*** Data records ***

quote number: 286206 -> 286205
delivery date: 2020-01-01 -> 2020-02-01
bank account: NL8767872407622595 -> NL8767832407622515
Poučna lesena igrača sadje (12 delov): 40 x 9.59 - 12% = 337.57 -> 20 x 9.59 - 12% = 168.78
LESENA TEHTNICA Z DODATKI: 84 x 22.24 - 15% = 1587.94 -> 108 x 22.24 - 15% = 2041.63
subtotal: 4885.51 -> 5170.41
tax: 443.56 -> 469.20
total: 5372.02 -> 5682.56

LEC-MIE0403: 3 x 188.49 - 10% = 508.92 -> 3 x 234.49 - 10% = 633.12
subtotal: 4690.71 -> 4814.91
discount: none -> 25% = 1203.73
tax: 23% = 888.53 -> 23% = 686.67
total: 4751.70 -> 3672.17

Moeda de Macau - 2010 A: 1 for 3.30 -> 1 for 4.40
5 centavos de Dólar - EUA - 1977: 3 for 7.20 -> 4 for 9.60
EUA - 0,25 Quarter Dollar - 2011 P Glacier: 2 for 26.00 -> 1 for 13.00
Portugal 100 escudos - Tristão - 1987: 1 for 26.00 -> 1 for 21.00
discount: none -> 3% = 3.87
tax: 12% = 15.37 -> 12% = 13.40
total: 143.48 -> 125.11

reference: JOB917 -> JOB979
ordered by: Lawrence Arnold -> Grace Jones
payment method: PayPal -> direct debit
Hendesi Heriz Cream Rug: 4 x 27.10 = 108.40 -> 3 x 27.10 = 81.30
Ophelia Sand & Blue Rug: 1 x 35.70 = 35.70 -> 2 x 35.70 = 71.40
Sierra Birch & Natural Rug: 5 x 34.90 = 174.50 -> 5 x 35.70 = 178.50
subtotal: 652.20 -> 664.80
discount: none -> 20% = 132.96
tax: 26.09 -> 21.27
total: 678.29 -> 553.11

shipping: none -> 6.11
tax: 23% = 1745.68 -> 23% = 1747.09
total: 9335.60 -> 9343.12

*** End of Data records ***

### Try it
Wherever the string "subtotal" occurs in the records, copy the line it is in.

### Written reply
subtotal: 4885.51 -> 5170.41
subtotal: 4690.71 -> 4814.91
subtotal: 652.20 -> 664.80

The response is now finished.